# [WORK TASK]
Look below for the line containing "- Object Relational"; from there, print each line exactly up to and including the line containing "the nested information.", and stop.

# [THE DATA]
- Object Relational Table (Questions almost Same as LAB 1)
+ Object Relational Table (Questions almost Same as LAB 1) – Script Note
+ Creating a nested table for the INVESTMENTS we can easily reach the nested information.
---
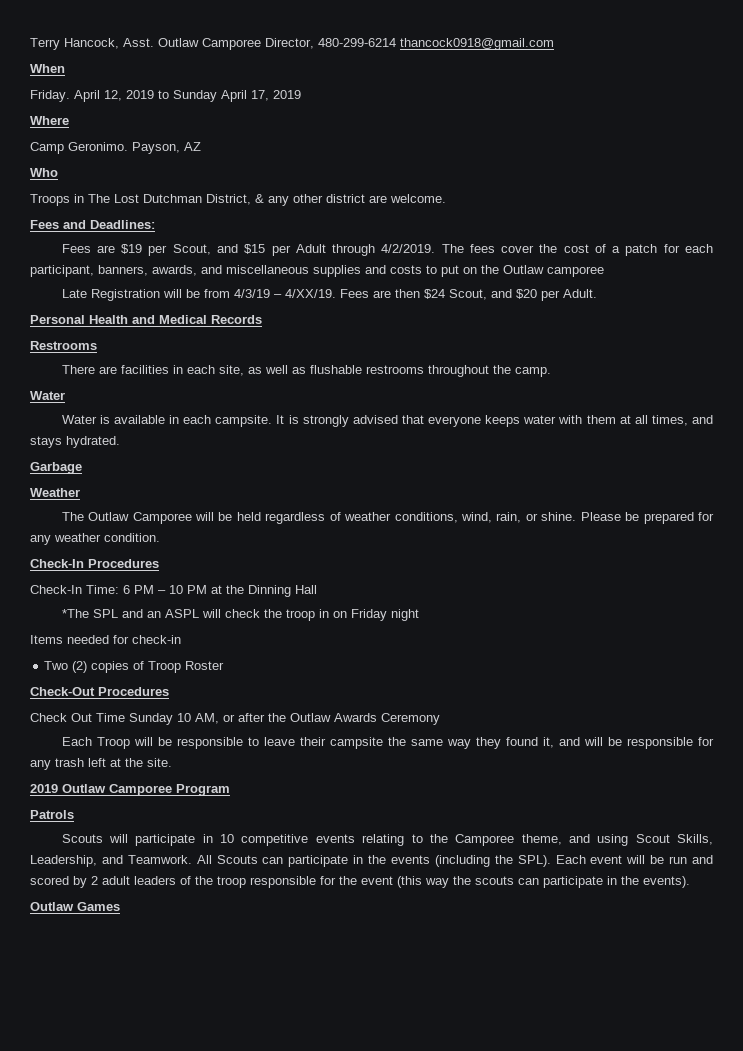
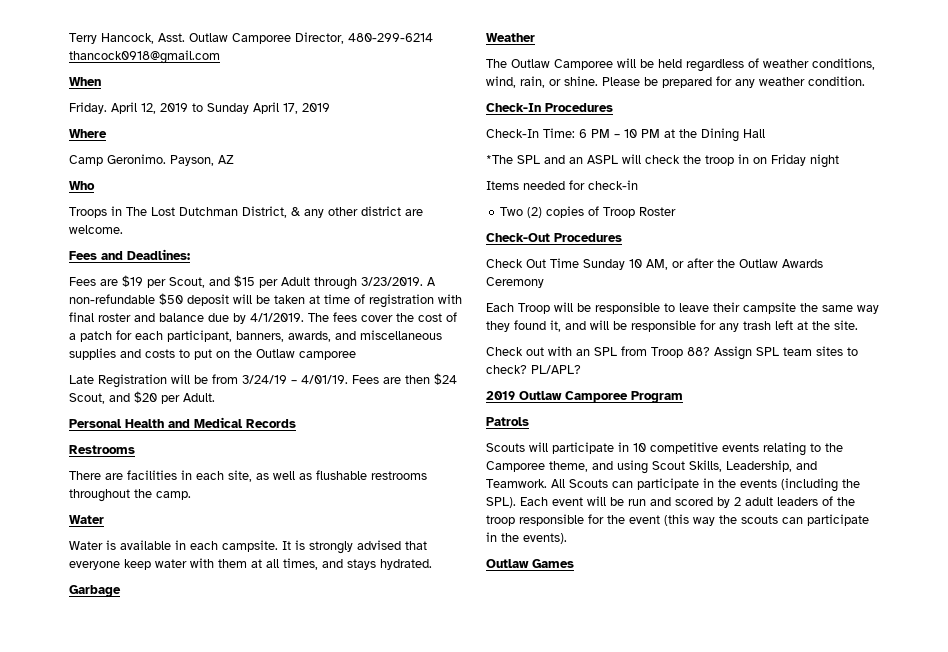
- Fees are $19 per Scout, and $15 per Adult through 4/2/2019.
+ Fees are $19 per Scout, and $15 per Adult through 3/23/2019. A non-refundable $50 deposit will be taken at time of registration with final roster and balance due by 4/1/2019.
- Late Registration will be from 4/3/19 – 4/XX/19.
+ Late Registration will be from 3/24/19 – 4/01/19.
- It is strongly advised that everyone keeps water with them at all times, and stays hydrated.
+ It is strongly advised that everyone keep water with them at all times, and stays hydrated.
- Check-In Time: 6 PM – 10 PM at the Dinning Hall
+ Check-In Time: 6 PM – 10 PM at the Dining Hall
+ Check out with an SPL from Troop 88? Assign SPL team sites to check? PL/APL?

# [SOLUTION FOR THIS TASK]
- Object Relational Table (Questions almost Same as LAB 1)
+ Object Relational Table (Questions almost Same as LAB 1) – Script Note
+ Creating a nested table for the INVESTMENTS we can easily reach the nested information.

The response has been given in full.